Innovation and investment – time to think wider than VC

Language is important. When it comes to talking about innovation and investment in the same sentence the focus invariably turns to venture capital.

Long term asset owners have had a mixed experience with venture capital to the point that CALPERS, the Californian public sector fund, has decided to no longer allocate to VC.

But innovation is not just about venture capital. The Oxford Dictionary defines the word innovate as to ‘make changes in something.’ The key word here is change.

Change is fundamental to investment. It is a beast that is hard to control, and much of the investment processes we use are designed to strip out different elements of change in an attempt to tame them.

The one thing that is certain is that the world does not sit still. In fact the pace of change is such that I struggle how to answer my kids’ questions. The olden days – that mystical time that used to refer to knights and castles, now goes all the way back to the era before the ipad was invented – yes, all the way back to before 2010. Our kids are growing up in a world where they think rapid change is normal. The last question I had was ‘Dad, did you have electricity when you were a kid?’

One of the anxieties that Australians have is that we are somehow not an innovative society. We worry endlessly about whether we can create a venture capital industry to rival Silicon Valley.

I think it is time we got rid of this innovation anxiety. Venture capital is at the end of the day just a structure. There is a very good question as to whether it is the best structure for long term investors. VC returns are volatile, which doesn’t suit a system that is measured on short term performance. VC funds are also illiquid and have high due diligence costs. The model of exiting an investment just as it starts to get started is also questionable for long term investors.

If we do want a VC industry in Australia then we need to look at different structures. We can’t ignore the ASX, which provides the governance and daily pricing that superannuation funds need. What we need to see is a series of listed innovation companies that build a portfolio of growing businesses.

Rather than selling a successful business once it reaches the first stage of maturity we need to be keeping these businesses and taking them to the second stage of development.

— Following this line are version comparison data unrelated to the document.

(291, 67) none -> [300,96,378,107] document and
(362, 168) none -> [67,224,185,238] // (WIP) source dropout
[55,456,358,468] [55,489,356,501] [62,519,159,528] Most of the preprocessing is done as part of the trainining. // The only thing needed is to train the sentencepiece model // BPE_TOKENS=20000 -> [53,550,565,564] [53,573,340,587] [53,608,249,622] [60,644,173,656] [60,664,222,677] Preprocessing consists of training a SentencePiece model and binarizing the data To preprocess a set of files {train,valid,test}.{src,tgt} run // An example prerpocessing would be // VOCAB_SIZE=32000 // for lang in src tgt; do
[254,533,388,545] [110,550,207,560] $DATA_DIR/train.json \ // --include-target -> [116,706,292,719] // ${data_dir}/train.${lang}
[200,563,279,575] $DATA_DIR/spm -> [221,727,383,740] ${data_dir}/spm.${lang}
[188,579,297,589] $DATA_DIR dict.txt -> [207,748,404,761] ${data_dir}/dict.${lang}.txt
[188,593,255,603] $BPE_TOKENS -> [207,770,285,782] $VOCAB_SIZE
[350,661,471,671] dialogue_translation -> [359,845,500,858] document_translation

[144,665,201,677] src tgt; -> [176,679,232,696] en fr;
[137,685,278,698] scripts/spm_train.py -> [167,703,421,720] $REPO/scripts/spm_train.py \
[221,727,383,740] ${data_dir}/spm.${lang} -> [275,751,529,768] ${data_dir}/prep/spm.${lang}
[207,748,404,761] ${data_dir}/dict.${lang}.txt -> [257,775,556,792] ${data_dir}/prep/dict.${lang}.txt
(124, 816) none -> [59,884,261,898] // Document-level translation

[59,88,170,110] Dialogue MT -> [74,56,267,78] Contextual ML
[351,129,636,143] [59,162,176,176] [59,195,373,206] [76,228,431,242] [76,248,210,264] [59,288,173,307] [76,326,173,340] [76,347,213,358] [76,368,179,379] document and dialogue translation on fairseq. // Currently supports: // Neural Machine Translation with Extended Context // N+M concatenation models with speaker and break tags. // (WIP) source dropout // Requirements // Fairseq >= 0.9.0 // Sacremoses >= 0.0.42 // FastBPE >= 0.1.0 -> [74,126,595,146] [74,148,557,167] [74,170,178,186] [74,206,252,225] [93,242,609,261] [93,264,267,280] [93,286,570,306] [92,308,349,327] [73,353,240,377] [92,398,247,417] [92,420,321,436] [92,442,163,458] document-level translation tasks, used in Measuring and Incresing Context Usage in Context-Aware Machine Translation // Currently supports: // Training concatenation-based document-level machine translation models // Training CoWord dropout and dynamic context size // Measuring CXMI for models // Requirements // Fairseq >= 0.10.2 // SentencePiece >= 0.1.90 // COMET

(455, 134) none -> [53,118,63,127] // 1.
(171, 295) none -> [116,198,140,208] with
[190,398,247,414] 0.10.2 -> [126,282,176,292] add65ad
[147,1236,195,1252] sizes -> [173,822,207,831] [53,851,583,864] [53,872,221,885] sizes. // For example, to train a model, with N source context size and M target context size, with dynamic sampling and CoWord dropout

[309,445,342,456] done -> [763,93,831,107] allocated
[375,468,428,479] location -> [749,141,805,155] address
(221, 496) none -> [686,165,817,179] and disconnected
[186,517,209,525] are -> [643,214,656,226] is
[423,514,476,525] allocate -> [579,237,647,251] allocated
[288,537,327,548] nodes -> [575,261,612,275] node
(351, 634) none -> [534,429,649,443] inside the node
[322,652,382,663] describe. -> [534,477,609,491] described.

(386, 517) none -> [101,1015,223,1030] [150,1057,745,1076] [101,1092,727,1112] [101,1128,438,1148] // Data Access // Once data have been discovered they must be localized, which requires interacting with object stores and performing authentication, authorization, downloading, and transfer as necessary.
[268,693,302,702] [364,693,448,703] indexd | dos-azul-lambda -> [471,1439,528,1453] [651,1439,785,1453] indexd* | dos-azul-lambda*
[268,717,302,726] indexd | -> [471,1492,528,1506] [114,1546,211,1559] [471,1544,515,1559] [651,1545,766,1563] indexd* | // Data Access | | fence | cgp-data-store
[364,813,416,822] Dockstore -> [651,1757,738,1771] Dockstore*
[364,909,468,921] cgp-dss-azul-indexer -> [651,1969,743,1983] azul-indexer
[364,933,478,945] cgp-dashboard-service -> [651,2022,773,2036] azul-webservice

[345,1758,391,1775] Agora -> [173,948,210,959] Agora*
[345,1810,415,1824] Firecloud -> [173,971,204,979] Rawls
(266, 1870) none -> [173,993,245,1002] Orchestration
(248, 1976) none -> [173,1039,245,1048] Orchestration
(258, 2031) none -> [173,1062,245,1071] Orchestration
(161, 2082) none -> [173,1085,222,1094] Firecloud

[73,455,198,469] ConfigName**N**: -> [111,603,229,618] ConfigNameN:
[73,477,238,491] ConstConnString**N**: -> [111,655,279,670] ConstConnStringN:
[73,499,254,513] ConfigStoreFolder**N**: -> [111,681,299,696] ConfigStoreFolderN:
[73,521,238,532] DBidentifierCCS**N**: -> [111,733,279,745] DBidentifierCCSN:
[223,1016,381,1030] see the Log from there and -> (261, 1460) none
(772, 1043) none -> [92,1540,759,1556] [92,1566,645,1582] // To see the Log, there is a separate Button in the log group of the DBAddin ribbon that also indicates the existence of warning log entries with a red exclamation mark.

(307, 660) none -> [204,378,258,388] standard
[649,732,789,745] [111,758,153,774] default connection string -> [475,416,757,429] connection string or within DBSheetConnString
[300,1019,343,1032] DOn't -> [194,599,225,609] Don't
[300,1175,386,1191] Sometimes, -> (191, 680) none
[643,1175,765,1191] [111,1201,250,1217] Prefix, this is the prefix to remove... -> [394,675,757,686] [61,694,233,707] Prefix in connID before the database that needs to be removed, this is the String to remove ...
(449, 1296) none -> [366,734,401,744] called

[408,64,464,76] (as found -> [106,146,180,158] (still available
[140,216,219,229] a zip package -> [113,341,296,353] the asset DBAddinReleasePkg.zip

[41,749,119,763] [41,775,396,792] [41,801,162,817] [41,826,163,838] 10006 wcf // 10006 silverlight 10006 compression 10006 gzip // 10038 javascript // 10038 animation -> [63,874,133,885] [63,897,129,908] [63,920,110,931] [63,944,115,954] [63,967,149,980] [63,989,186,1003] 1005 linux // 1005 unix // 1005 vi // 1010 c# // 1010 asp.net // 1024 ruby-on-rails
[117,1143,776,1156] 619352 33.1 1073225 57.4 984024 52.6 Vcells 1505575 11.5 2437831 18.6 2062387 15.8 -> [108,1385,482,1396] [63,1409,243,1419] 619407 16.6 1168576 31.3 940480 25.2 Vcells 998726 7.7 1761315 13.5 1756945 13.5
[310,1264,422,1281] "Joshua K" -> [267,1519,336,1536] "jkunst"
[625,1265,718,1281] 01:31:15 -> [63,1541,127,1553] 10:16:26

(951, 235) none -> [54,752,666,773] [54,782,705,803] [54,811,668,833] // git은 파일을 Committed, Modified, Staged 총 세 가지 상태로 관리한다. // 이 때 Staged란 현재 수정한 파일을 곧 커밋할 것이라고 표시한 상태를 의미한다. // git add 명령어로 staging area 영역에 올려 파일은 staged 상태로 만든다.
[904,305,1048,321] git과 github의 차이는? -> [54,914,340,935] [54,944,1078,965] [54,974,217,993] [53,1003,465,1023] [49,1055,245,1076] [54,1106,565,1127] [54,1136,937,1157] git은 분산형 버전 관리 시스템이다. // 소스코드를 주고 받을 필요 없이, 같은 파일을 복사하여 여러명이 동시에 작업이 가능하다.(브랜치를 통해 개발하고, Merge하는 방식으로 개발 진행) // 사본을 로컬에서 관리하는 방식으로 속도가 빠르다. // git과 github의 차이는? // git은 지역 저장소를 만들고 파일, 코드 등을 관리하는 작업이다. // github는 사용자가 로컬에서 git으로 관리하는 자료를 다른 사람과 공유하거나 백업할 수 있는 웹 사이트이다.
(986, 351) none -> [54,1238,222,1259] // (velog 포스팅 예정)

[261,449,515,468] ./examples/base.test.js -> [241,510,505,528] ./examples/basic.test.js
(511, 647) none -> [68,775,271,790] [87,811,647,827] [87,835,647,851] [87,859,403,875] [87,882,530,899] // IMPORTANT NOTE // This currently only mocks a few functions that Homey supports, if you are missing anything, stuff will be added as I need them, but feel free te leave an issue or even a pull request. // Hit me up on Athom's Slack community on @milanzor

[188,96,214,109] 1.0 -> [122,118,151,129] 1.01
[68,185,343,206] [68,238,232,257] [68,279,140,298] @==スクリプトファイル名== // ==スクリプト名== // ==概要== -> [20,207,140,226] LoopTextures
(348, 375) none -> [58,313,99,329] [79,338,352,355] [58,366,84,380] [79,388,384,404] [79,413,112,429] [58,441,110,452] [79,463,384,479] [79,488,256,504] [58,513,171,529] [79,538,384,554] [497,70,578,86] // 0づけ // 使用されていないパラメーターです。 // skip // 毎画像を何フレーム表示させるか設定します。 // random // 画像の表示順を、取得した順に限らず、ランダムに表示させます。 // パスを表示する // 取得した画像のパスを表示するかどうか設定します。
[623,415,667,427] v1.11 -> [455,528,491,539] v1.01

It will only be in this way that we will develop the next generation of large cap Australian companies operating globally.

Investing in innovation through capital markets aligns to a superannuation system that has restrictions on liquidity, but which is rapidly outgrowing the investable opportunities within the ASX. The pathway forward is for start-up companies to collaborate to establish larger innovation companies. The sharing of governance, human resources and debt makes a lot of sense and is likely to be attractive to superannuation funds that have strong taxation and currency incentives to invest in Australia.

The good news is that there is no need for innovation anxiety – except when it comes to explaining the olden days to your kids.